__WHAT THIS TASK INVOLVES__
Among these entries, count the lines containing the word "clean" and answer with only the number.
Start of EXERCISE MATERIALS
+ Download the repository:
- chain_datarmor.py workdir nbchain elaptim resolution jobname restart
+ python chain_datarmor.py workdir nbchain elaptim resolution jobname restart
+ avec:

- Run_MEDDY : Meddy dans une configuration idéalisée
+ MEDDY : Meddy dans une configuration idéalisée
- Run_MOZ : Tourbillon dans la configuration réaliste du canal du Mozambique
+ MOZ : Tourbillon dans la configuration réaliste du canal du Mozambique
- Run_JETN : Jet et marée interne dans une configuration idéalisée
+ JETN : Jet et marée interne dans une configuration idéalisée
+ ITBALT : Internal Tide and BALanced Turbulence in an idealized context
End of EXERCISE MATERIALS
Start of EXERCISE MATERIALS
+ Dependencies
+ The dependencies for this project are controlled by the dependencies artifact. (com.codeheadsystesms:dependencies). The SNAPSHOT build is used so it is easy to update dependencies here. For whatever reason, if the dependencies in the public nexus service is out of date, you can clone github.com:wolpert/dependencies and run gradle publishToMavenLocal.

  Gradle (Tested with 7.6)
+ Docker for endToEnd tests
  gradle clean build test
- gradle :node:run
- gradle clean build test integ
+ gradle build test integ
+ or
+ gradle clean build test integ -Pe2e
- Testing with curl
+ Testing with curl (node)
End of EXERCISE MATERIALS
__ANSWER FOR THIS EXERCISE__
3